Counting elliptic curves with bad reduction over a prescribed set of primes

TL;DR

This paper estimates the distribution of elliptic curves over rationals with specific bad reduction types at primes and analyzes their conductors, providing explicit proportions and insights into their arithmetic properties.

Contribution

It introduces a method to estimate the proportion of elliptic curves with given Kodaira types at primes and analyzes their conductor properties, advancing understanding of their distribution.

Findings

Approximately 60% of elliptic curves have squarefree conductors outside primes 2 and 3.

The proportion of curves with multiplicative reduction at p is given by a specific rational function.

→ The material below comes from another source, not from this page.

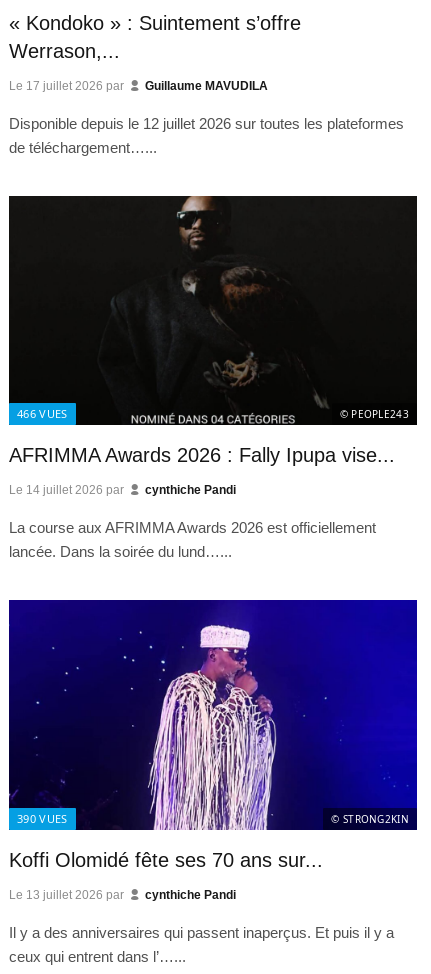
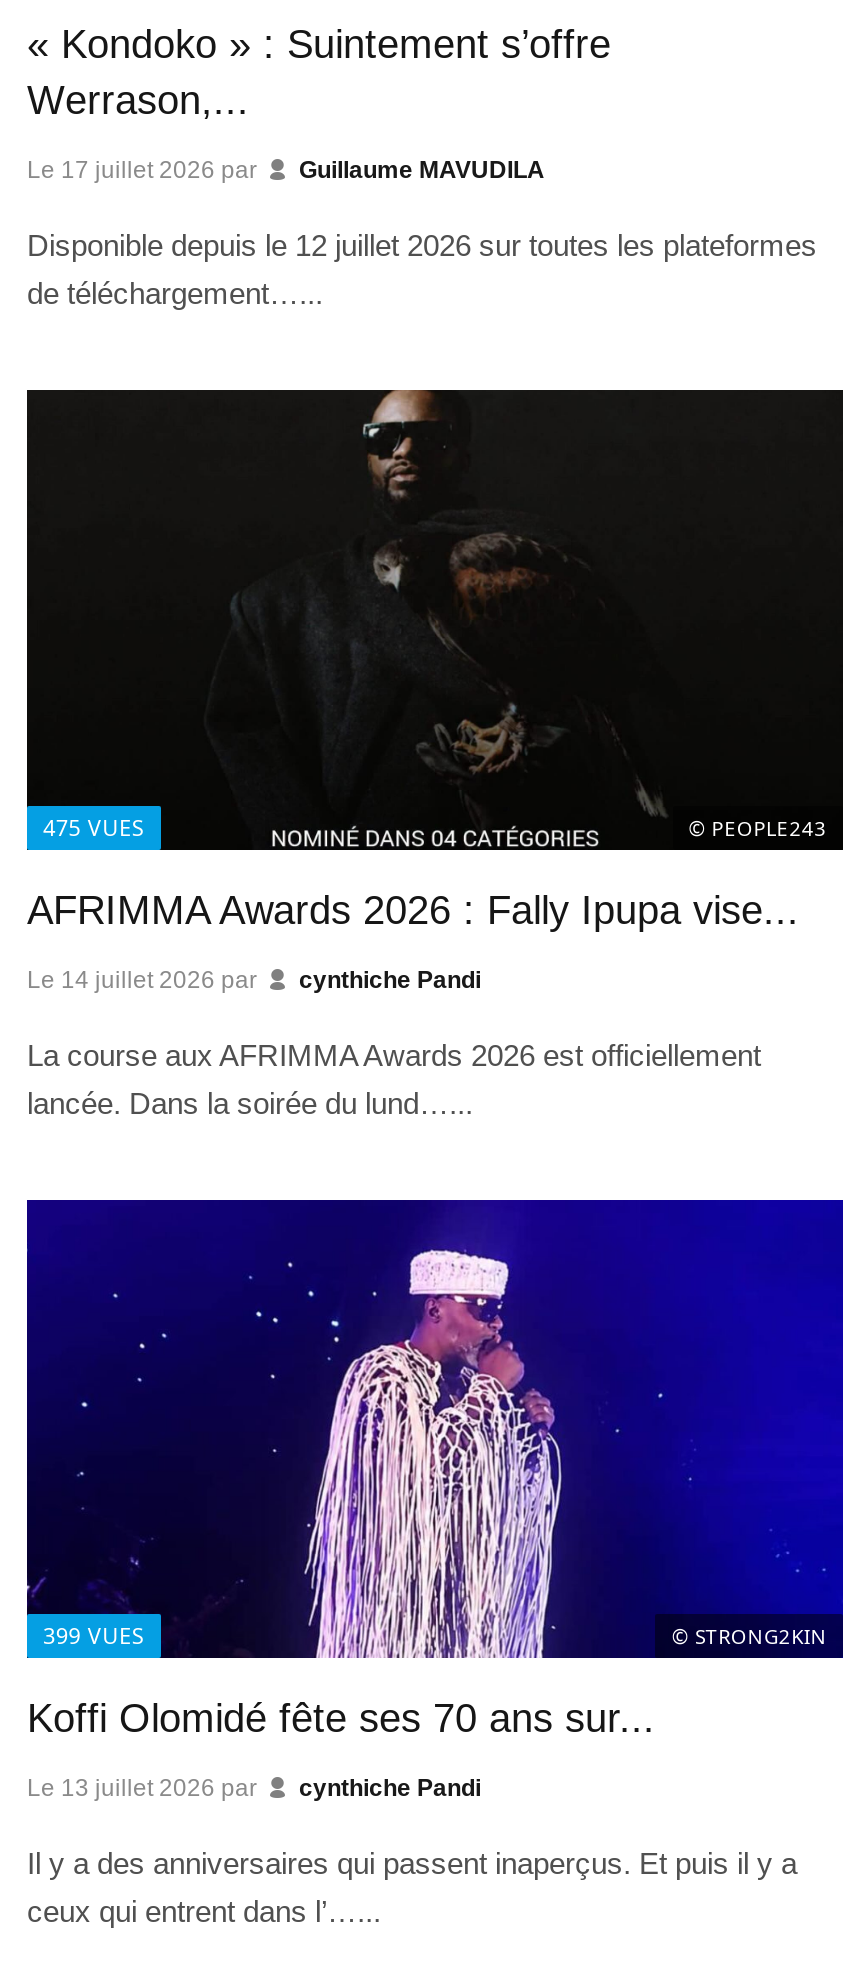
- 466 VUES
+ 475 VUES

- 390 VUES
+ 399 VUES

The distribution of Kodaira types at primes is explicitly quantified for elliptic curves ordered by height.

Abstract

Let $p\ge5$ be a prime and $T$ a Kodaira type of the special fiber of an elliptic curve. We estimate the number of elliptic curves over $\mathbb Q$ up to height $X$ with Kodaira type $T$ at $p$. This enables us find the proportion of elliptic curves over $\mathbb Q$, when ordered by height, with Kodaira type $T$ at a prime $p\ge5$ inside the set of all elliptic curves. This proportion is a rational function in $p$. For instance, we show that $\displaystyle\frac{p^8(p-1)}{p^9-1}$ of all elliptic curves with bad reduction at $p$ are of multiplicative reduction. Furthermore, we prove that the prime-to-$6$ part of the conductors of a majority ($=\zeta(10)/\zeta(2)\approx 0.6$) of elliptic curves are squarefree, where $\zeta$ is the Riemann-zeta function.